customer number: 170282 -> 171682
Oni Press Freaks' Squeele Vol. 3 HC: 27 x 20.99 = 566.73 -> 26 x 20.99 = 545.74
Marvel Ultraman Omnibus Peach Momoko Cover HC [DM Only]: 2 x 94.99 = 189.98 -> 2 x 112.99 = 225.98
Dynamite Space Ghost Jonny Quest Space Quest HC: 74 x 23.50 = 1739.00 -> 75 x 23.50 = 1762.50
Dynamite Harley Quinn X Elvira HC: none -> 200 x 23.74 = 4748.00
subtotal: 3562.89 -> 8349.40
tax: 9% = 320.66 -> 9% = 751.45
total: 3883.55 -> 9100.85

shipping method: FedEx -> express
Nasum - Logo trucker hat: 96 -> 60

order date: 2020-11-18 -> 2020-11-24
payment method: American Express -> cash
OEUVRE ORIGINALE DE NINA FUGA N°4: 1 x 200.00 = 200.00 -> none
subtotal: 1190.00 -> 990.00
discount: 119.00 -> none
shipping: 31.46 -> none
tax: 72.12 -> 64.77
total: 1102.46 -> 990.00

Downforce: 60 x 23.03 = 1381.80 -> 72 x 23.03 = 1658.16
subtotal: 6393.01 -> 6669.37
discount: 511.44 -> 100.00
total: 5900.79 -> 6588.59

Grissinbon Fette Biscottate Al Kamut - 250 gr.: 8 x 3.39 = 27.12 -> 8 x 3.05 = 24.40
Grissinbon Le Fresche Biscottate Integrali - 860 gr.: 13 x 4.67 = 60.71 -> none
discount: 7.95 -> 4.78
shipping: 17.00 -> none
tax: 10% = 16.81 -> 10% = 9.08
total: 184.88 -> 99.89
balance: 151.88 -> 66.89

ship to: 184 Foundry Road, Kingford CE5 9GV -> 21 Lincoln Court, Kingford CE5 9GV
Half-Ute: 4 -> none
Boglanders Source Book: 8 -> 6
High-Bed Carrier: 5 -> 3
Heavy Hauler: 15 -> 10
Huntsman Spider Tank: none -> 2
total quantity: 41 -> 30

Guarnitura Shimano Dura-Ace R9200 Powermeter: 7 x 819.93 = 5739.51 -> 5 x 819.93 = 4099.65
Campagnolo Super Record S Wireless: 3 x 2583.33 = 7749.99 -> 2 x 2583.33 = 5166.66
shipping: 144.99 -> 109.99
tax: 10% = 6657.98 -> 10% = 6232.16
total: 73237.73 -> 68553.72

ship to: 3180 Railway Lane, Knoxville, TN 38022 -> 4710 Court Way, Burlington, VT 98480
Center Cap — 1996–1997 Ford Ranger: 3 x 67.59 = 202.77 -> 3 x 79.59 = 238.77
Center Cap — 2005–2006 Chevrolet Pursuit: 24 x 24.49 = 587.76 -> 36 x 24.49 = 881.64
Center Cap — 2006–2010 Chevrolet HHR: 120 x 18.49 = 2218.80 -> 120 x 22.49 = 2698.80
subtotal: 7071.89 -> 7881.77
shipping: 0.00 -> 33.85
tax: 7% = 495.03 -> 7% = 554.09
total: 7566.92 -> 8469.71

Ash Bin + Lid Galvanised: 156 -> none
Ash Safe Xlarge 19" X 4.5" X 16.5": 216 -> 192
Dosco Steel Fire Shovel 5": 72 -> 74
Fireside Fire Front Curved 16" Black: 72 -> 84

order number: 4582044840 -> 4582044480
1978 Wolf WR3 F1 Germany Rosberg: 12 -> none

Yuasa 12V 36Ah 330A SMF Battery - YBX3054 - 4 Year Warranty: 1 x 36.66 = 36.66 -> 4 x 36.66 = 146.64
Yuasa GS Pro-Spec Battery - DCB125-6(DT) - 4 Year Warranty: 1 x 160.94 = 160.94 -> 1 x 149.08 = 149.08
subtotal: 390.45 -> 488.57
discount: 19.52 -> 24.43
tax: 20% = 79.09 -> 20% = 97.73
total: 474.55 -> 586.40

------------------------------------------------

* Your assignment: Only one stretch of the data above is needed. Restate it word for word, from the line containing "Grissinbon Le Fresche" through the line containing "Half-Ute: 4 -> none", both ends included.

* Output for this exercise:
Grissinbon Le Fresche Biscottate Integrali - 860 gr.: 13 x 4.67 = 60.71 -> none
discount: 7.95 -> 4.78
shipping: 17.00 -> none
tax: 10% = 16.81 -> 10% = 9.08
total: 184.88 -> 99.89
balance: 151.88 -> 66.89

ship to: 184 Foundry Road, Kingford CE5 9GV -> 21 Lincoln Court, Kingford CE5 9GV
Half-Ute: 4 -> none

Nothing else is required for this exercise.